(Beginning of Provided data)

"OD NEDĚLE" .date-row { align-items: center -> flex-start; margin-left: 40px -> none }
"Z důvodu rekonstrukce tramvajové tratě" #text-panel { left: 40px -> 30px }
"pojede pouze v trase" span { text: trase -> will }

(End of Provided data)
(Beginning of Provided data)

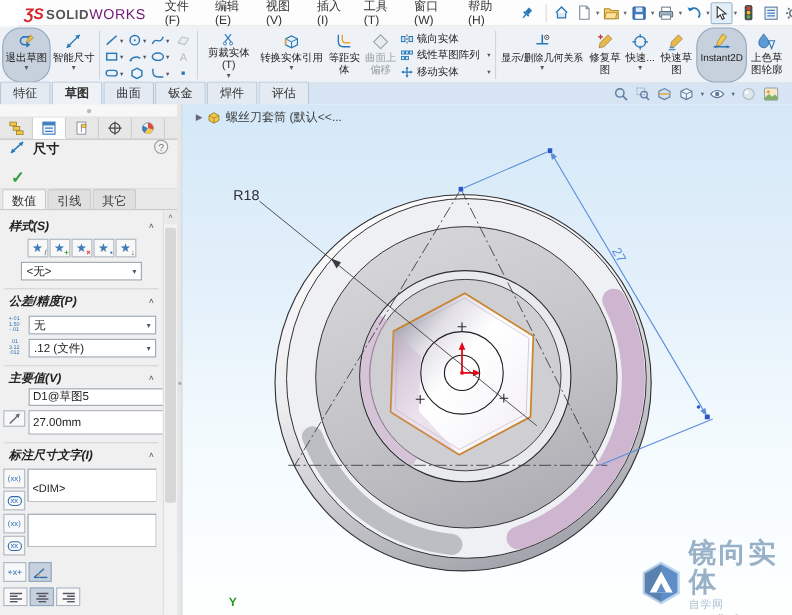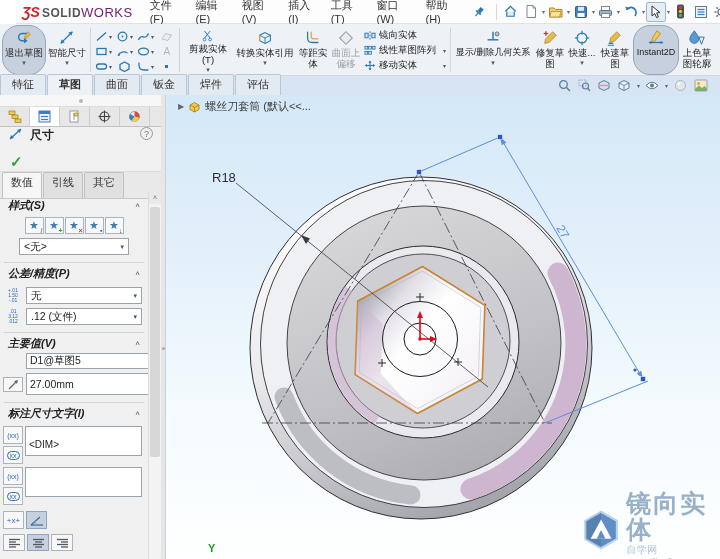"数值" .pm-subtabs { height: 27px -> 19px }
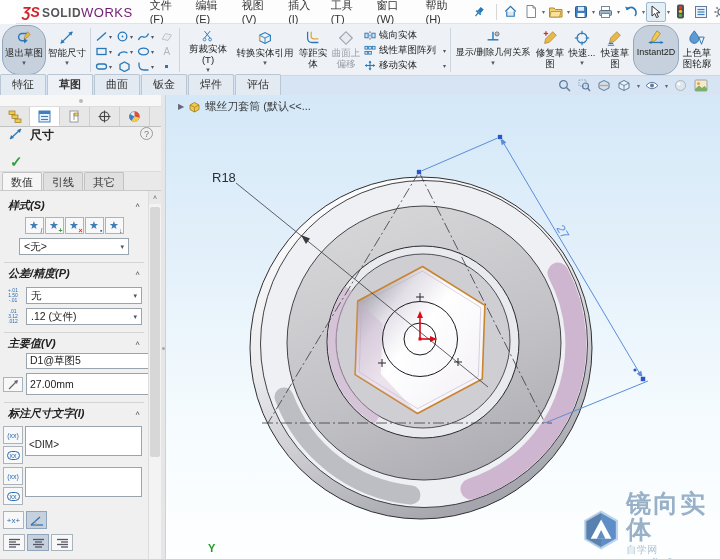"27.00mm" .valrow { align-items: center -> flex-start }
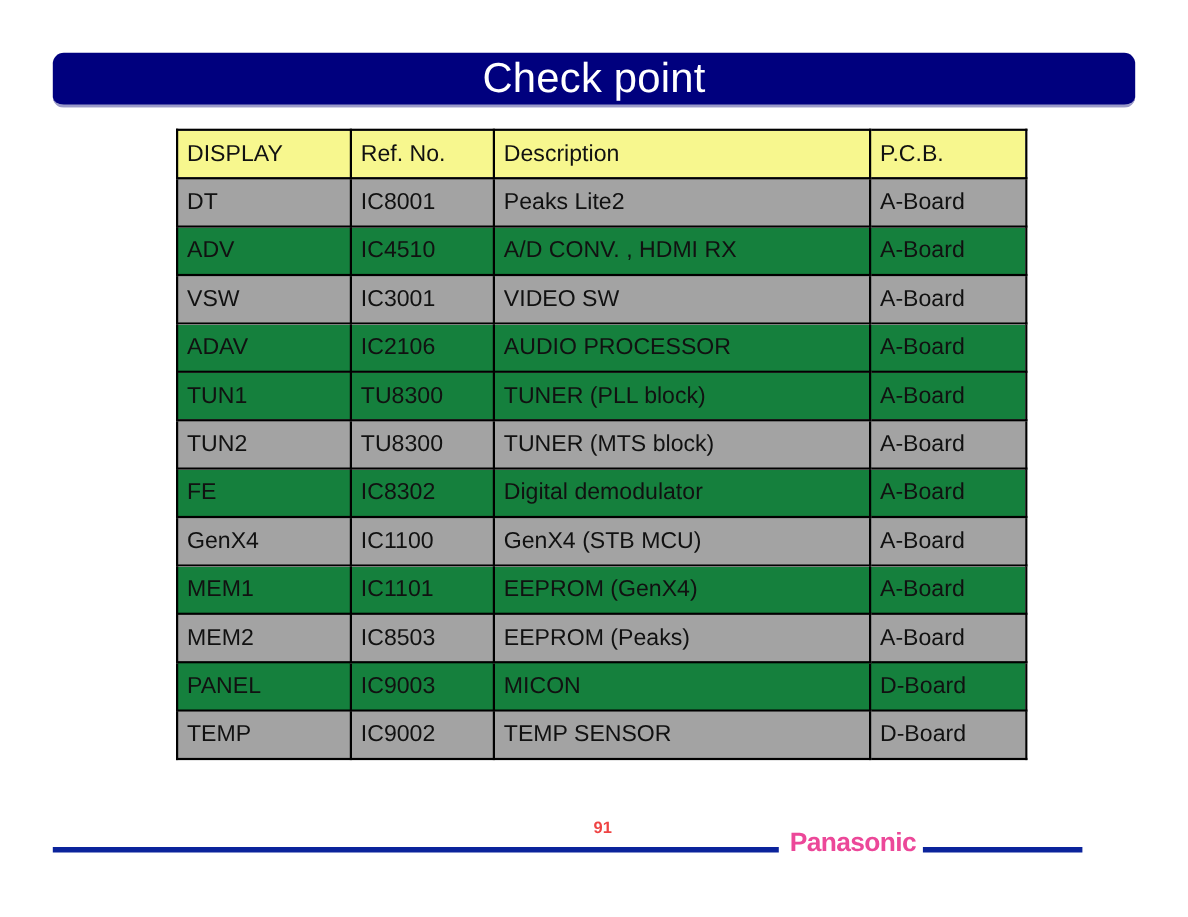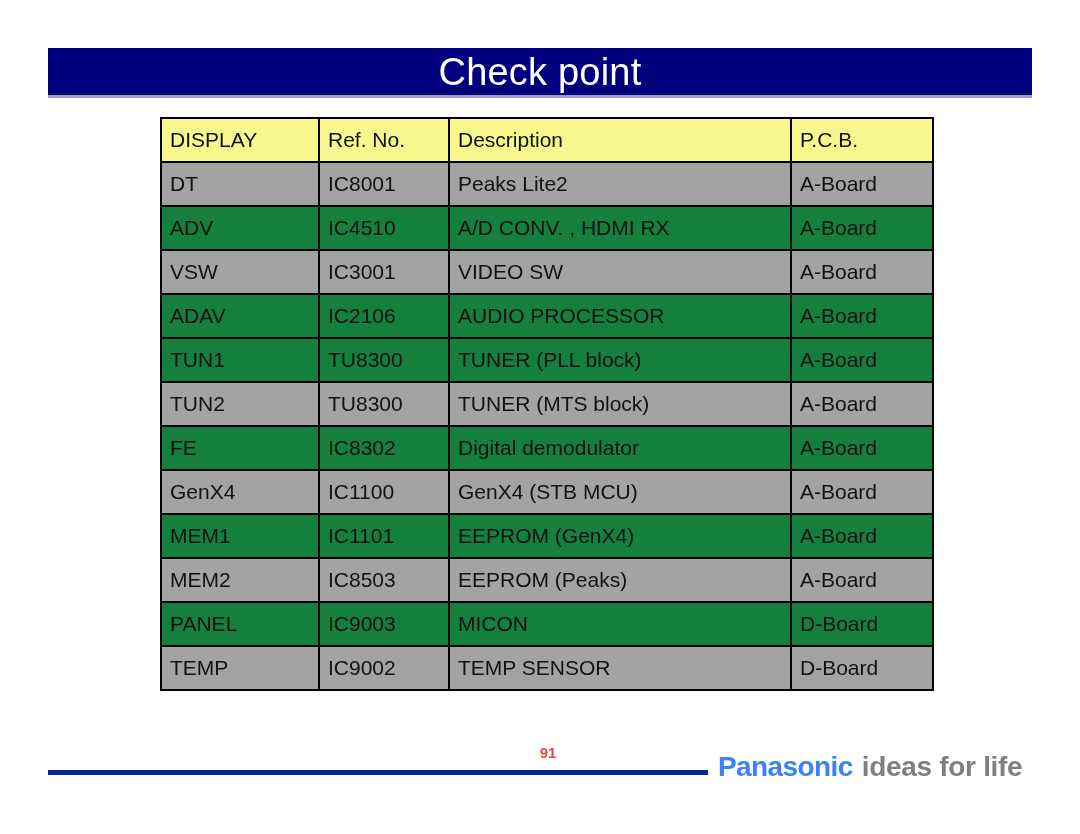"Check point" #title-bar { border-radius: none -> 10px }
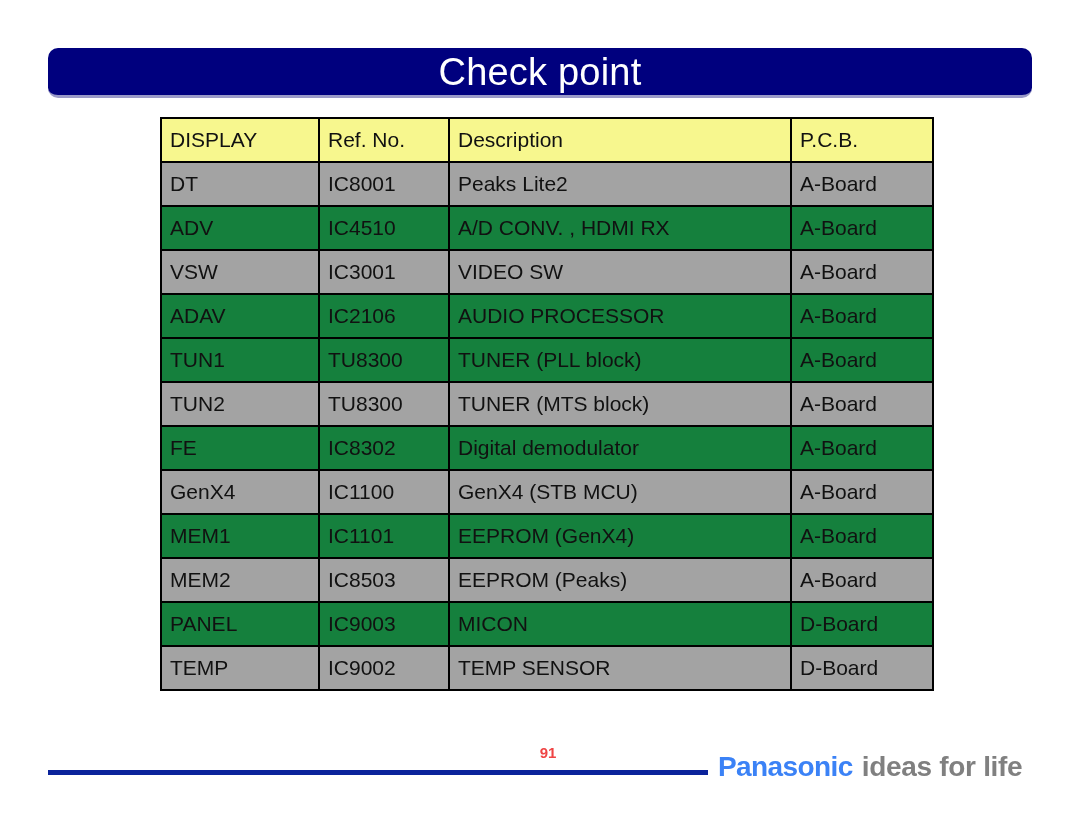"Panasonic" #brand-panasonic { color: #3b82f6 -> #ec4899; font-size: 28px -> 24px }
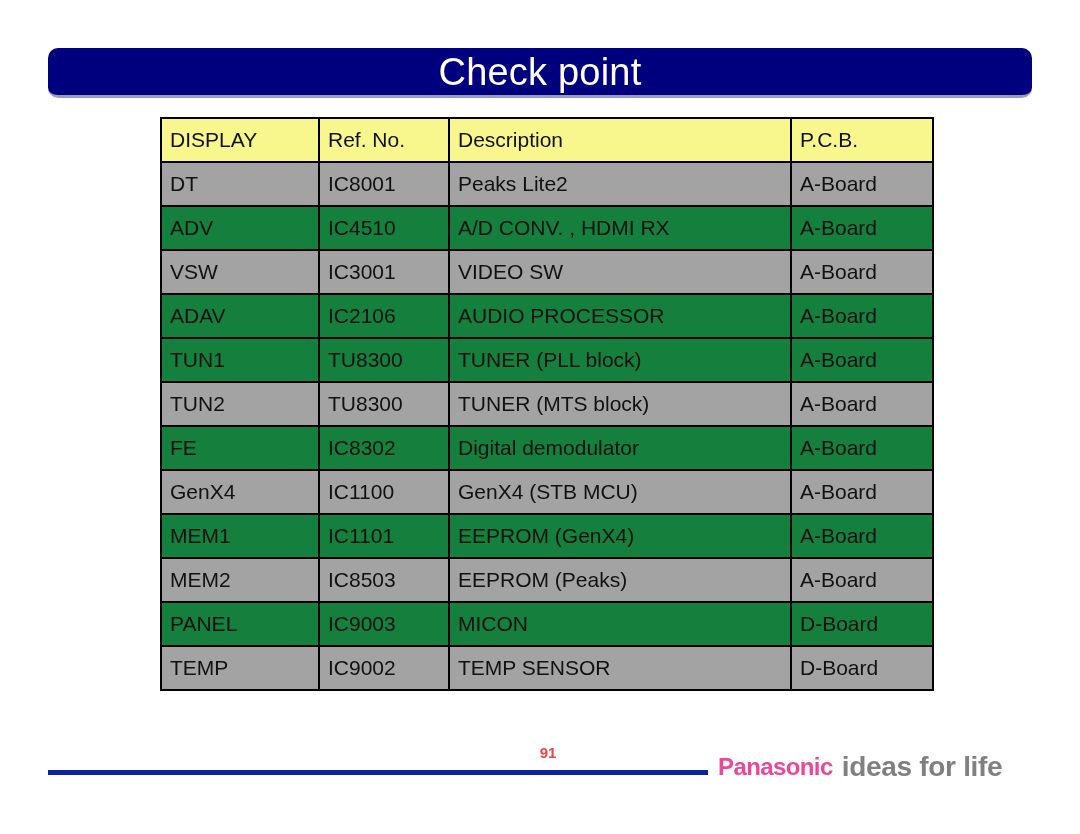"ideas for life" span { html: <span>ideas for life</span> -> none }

(End of Provided data)
(Beginning of Provided data)

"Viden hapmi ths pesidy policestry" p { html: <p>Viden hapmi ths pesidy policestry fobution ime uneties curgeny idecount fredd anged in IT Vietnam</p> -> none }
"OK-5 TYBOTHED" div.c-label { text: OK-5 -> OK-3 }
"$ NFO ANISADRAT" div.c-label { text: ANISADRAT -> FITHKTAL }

(End of Provided data)

→ Goal of the exercise
In the entries above, find the line with "center -> flex-start;" and the line with "text: trase ->", then set down exactly those two and every line between them, nothing else.

→ Written answer
"OD NEDĚLE" .date-row { align-items: center -> flex-start; margin-left: 40px -> none }
"Z důvodu rekonstrukce tramvajové tratě" #text-panel { left: 40px -> 30px }
"pojede pouze v trase" span { text: trase -> will }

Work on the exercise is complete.